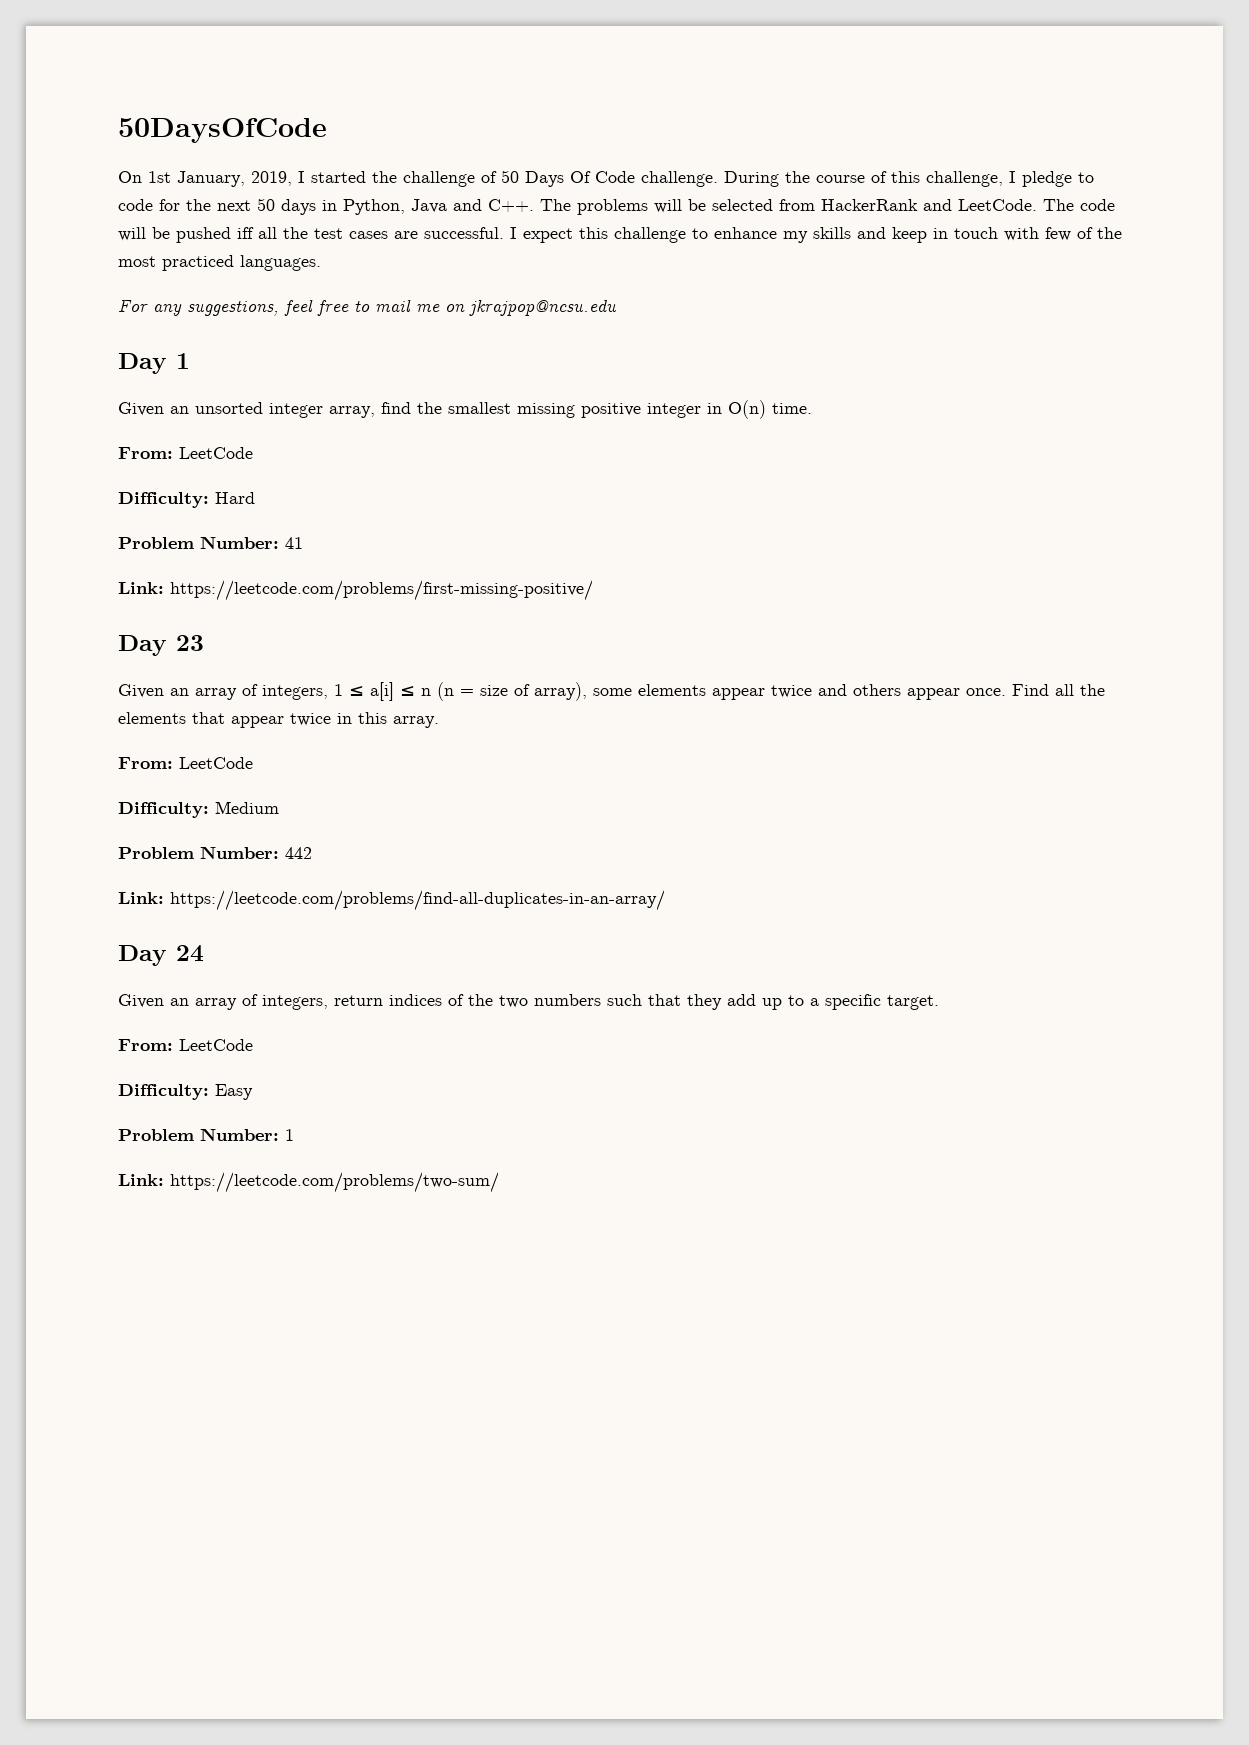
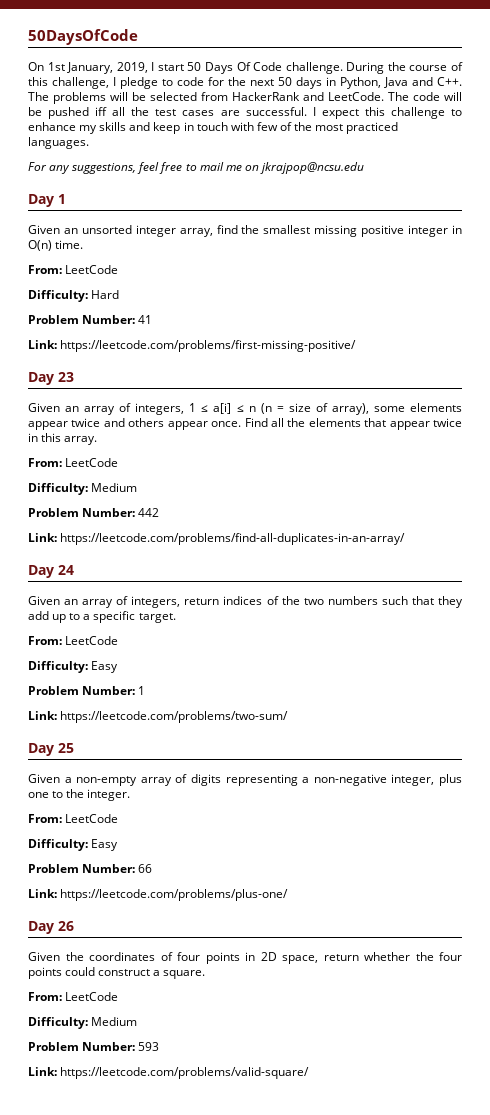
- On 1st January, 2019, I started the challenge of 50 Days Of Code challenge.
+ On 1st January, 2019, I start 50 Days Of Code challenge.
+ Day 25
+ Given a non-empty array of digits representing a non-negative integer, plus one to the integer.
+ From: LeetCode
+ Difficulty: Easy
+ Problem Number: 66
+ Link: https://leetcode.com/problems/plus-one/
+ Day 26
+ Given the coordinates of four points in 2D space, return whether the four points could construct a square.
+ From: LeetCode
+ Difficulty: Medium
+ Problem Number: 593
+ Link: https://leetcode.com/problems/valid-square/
:::
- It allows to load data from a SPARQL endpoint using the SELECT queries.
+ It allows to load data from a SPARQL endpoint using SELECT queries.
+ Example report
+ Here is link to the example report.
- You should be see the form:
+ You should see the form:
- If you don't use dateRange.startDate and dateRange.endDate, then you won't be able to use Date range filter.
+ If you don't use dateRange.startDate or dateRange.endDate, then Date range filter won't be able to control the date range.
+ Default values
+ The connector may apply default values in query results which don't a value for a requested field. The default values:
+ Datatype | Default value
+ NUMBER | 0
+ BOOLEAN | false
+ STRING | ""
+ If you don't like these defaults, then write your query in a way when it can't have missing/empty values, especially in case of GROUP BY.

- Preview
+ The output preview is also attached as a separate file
:::
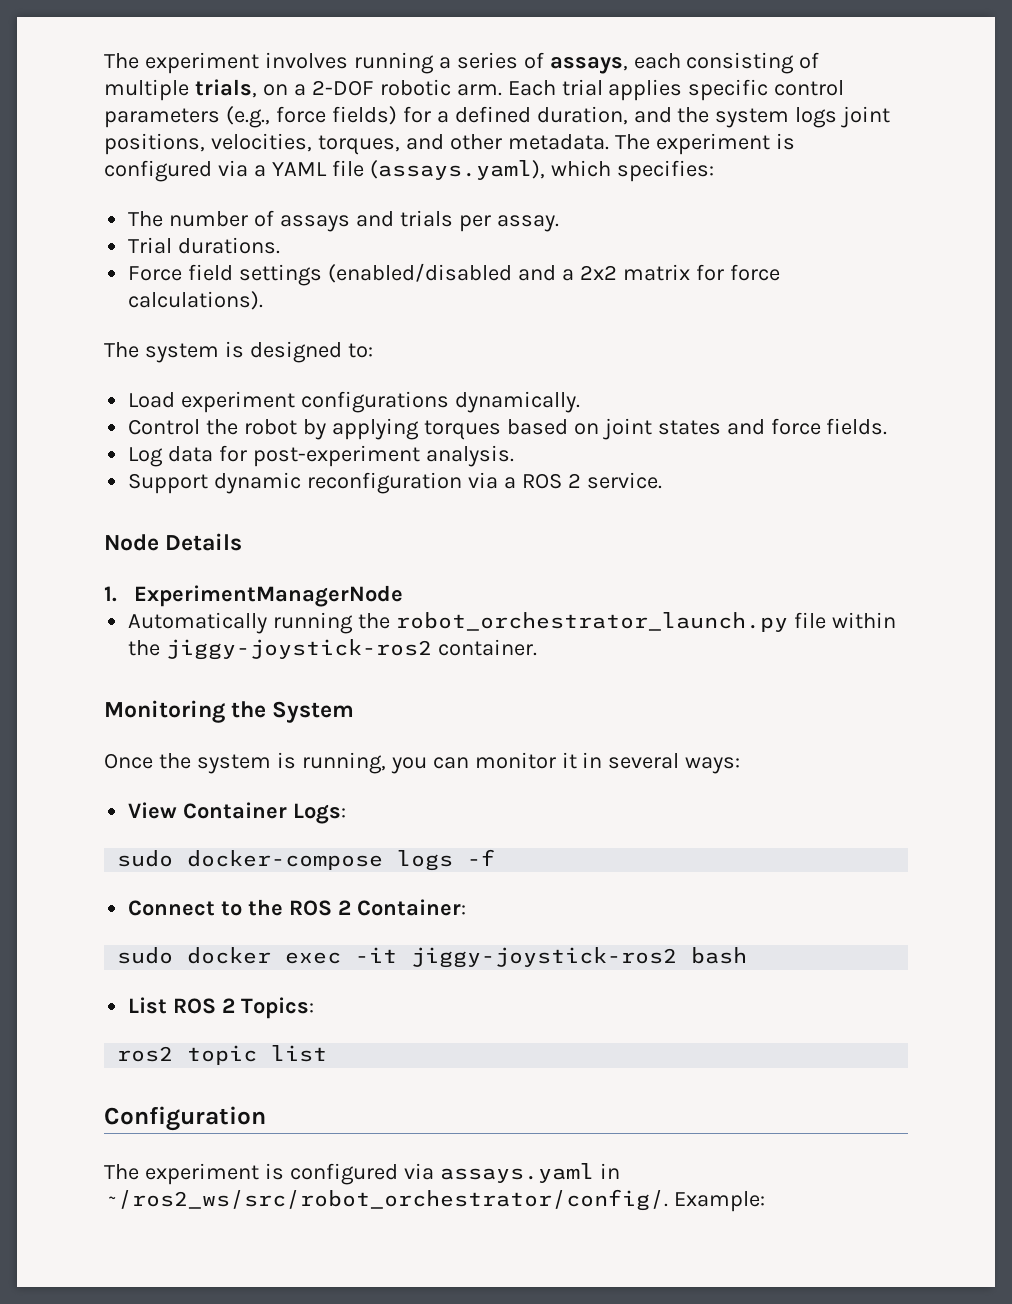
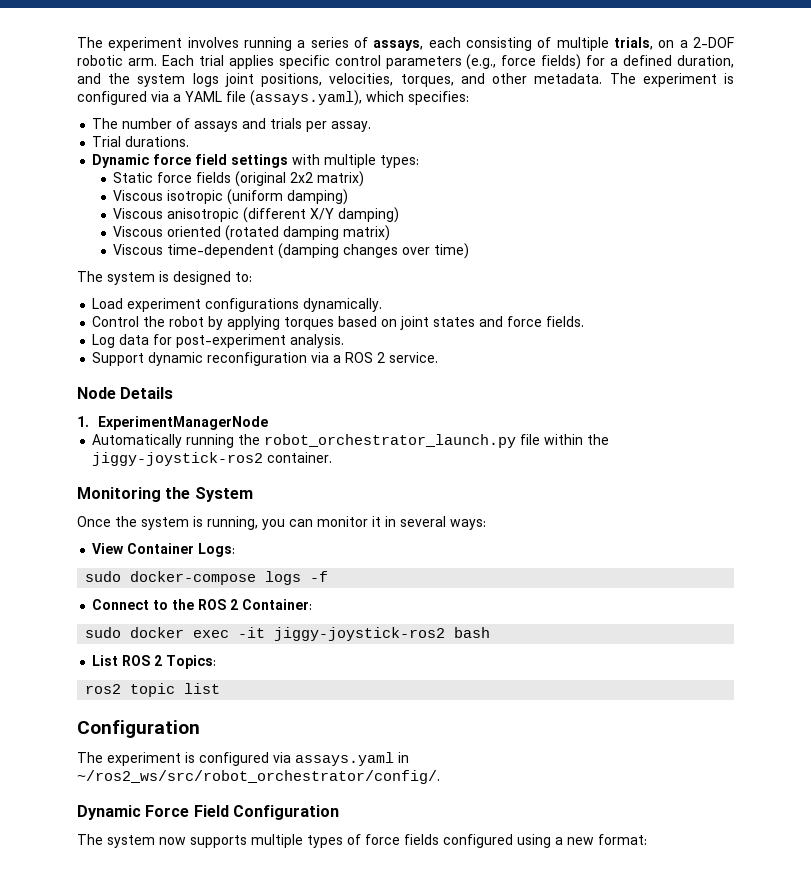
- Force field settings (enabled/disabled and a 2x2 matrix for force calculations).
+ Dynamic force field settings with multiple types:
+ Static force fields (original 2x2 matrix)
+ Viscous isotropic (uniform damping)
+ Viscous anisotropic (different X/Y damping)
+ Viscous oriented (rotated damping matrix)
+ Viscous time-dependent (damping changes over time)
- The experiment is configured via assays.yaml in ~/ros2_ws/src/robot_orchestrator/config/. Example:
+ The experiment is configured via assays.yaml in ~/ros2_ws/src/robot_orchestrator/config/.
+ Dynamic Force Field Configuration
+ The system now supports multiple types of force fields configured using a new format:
:::
Look above for the line holding "using SELECT queries." and the line holding "- If you don't". Retype both, and every line between them, word for word and nothing else.

WRITTEN RESPONSE:
+ It allows to load data from a SPARQL endpoint using SELECT queries.
+ Example report
+ Here is link to the example report.
- You should be see the form:
+ You should see the form:
- If you don't use dateRange.startDate and dateRange.endDate, then you won't be able to use Date range filter.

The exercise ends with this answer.